Shadow Element

Design Process

Three Stages: Conceptual Design, Interaction Design, and Interface Design

“In most people’s vocabularies, design means veneer. It’s interior decorating. It’s the fabric of the curtains and the sofa. But to me, nothing could be further from the meaning of design. Design is the fundamental soul of a man-made creation that ends up expressing itself in successive outer layers of the product or service.” Steve Jobs

Pipsqueak’s logo in three phases of development.

Design is more than how a product looks. It’s how it works. More specifically, it’s about solving problems by shaping all the points of contact, both physical and cognitive, that a user has with a product.

Our design process divides the task of product design into three stages: Conceptual Design, Interaction Design, and Interface Design.

Conceptual Design:
What does it do?
Interaction Design:
How does it do it?
Interface Design:
What is its look and feel?

Early in the design cycle, conceptual design is critical. Later, after the product’s feature set jells, interaction and interface design predominate.
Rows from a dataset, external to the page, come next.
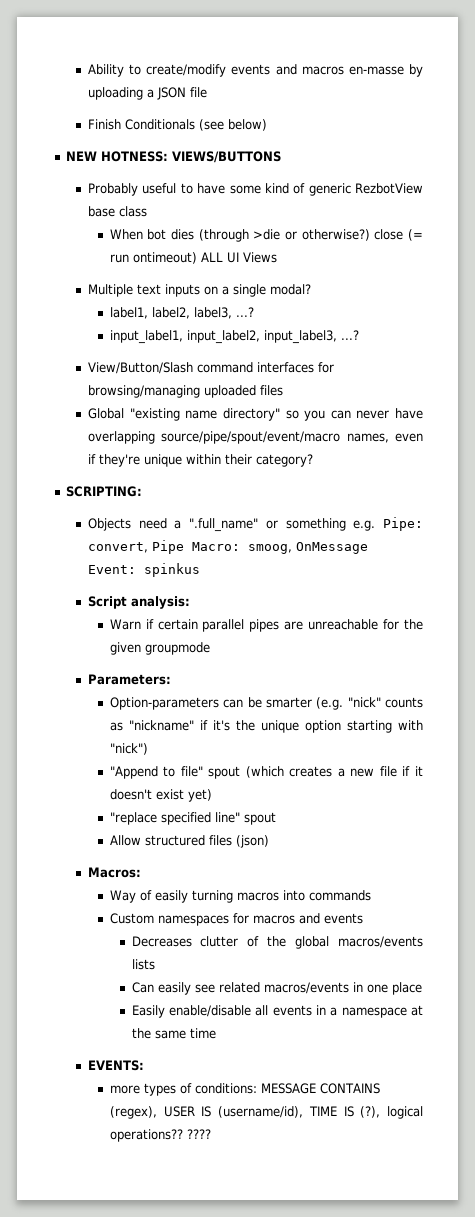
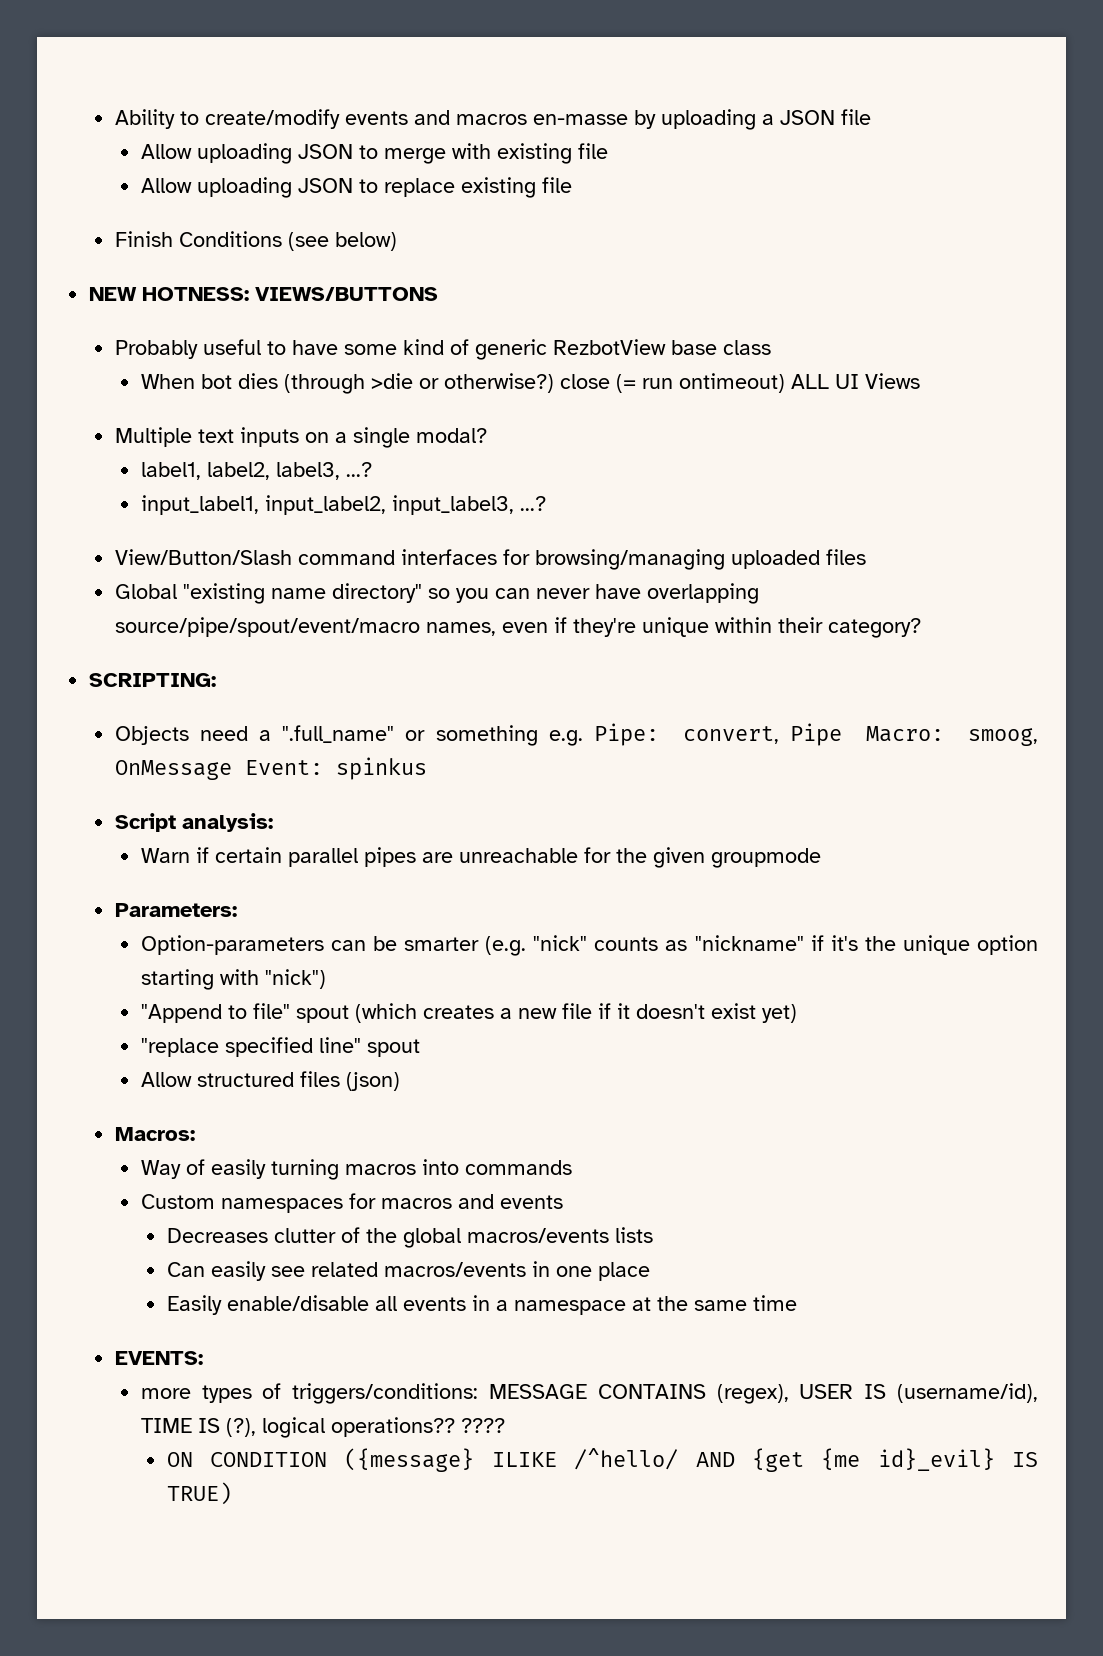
+ Allow uploading JSON to merge with existing file
+ Allow uploading JSON to replace existing file
- Finish Conditionals (see below)
+ Finish Conditions (see below)
- more types of conditions: MESSAGE CONTAINS (regex), USER IS (username/id), TIME IS (?), logical operations??
+ more types of triggers/conditions: MESSAGE CONTAINS (regex), USER IS (username/id), TIME IS (?), logical operations??
+ ON CONDITION ({message} ILIKE /^hello/ AND {get {me id}_evil} IS TRUE)

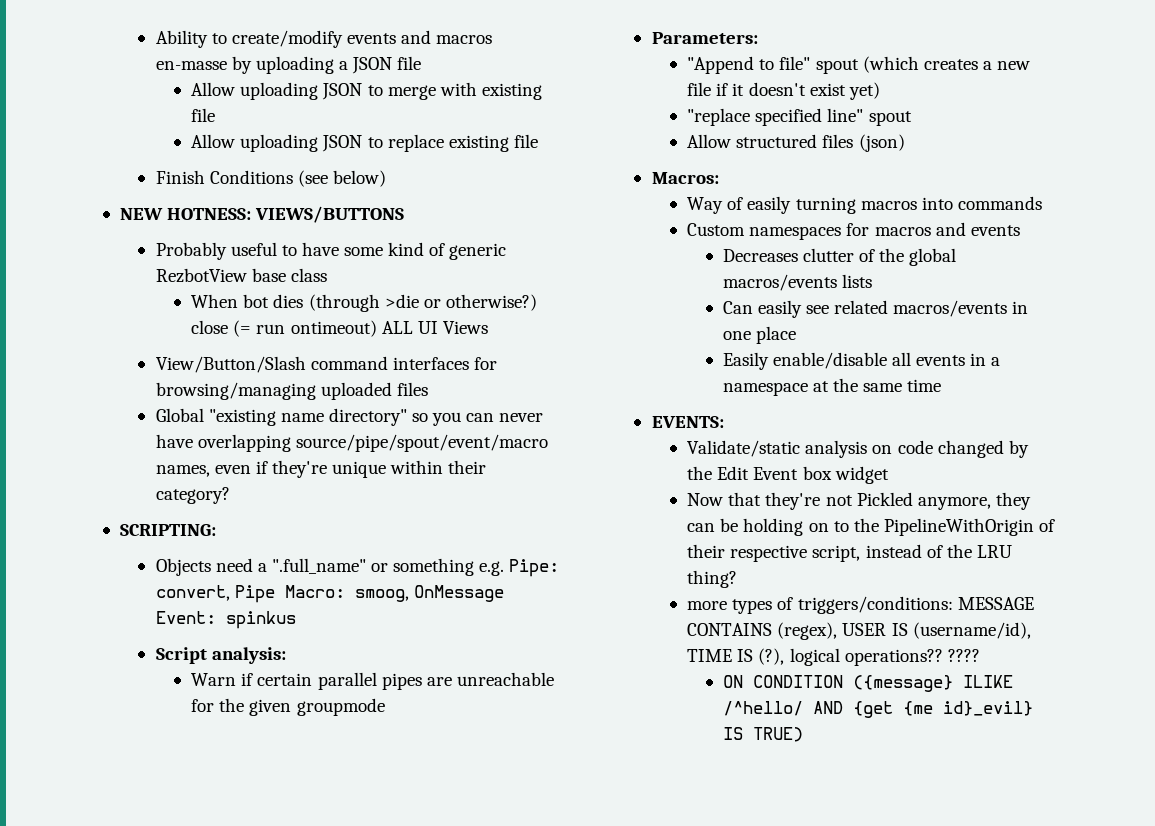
- Multiple text inputs on a single modal?
- label1, label2, label3, ...?
- input_label1, input_label2, input_label3, ...?
- Option-parameters can be smarter (e.g. "nick" counts as "nickname" if it's the unique option starting with "nick")
+ Validate/static analysis on code changed by the Edit Event box widget
+ Now that they're not Pickled anymore, they can be holding on to the PipelineWithOrigin of their respective script, instead of the LRU thing?

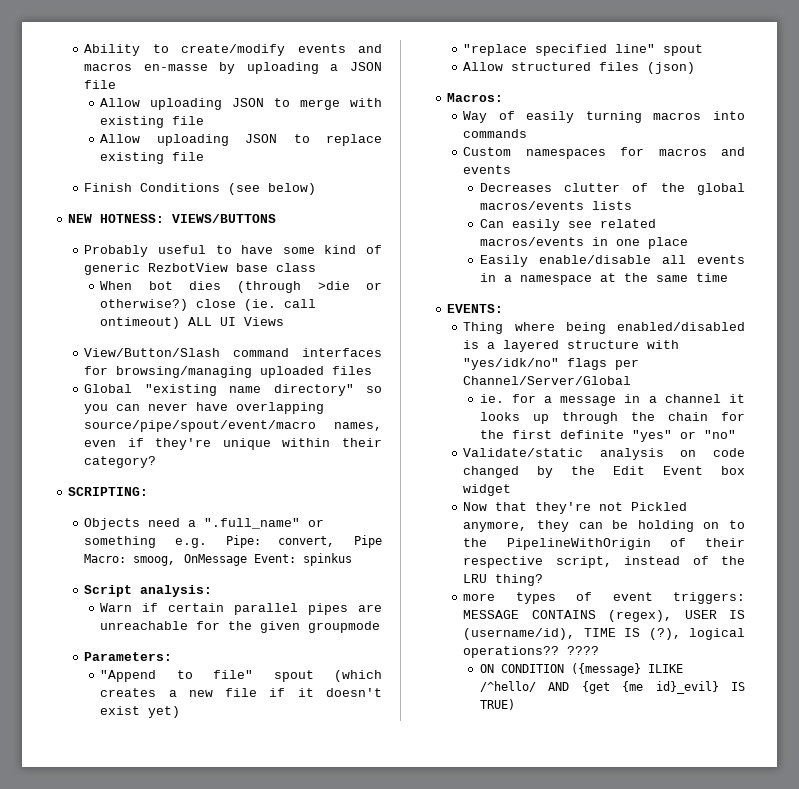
- When bot dies (through >die or otherwise?) close (= run ontimeout) ALL UI Views
+ When bot dies (through >die or otherwise?) close (ie. call ontimeout) ALL UI Views
+ Thing where being enabled/disabled is a layered structure with "yes/idk/no" flags per Channel/Server/Global
+ ie. for a message in a channel it looks up through the chain for the first definite "yes" or "no"
- more types of triggers/conditions: MESSAGE CONTAINS (regex), USER IS (username/id), TIME IS (?), logical operations??
+ more types of event triggers: MESSAGE CONTAINS (regex), USER IS (username/id), TIME IS (?), logical operations??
Often, product designers juggle all three aspects of the design at the same time—you can’t produce a good interface design if the interaction design is lousy; and it is very difficult to create a quality interaction design without having a good understanding of the function and goal of the product. We find that separating these steps into consecutive stages makes for better products and a more efficient development process.

Two Wells Fargo ATM Machines

An ATM Machine helps to illustrate our design process.

Conceptual Design

Conceptual design focuses on what a product does. We start by identifying the business goals and the constraints. Then we focus on the users and visualize what they want from a particular product. We identify the goals and expectations of each type of user under the circumstances of how they will use the product, and then seek ways of satisfying those goals and shaping those expectations. Rather than driving this process by what the technology offers, we prefer a “user experience” approach to determine a product’s feature set, always mindful of the needs of the business.

As an example, consider the creation of a bank ATM. Conceptually, an ATM needs to allow an ordinary person to do some common banking functions: deposit and withdraw money from multiple accounts, transfer funds between accounts, and receive information on check balances and recent transactions. Because money and personal information is involved, security is critical. ATM security can be divided into bank security and customer security. Customer security can be further divided into data security and physical security. During the conceptual design phase, there would be a recognition of the desirability of helping to prevent attacks on customers standing outside on the street with their data and money potentially vulnerable.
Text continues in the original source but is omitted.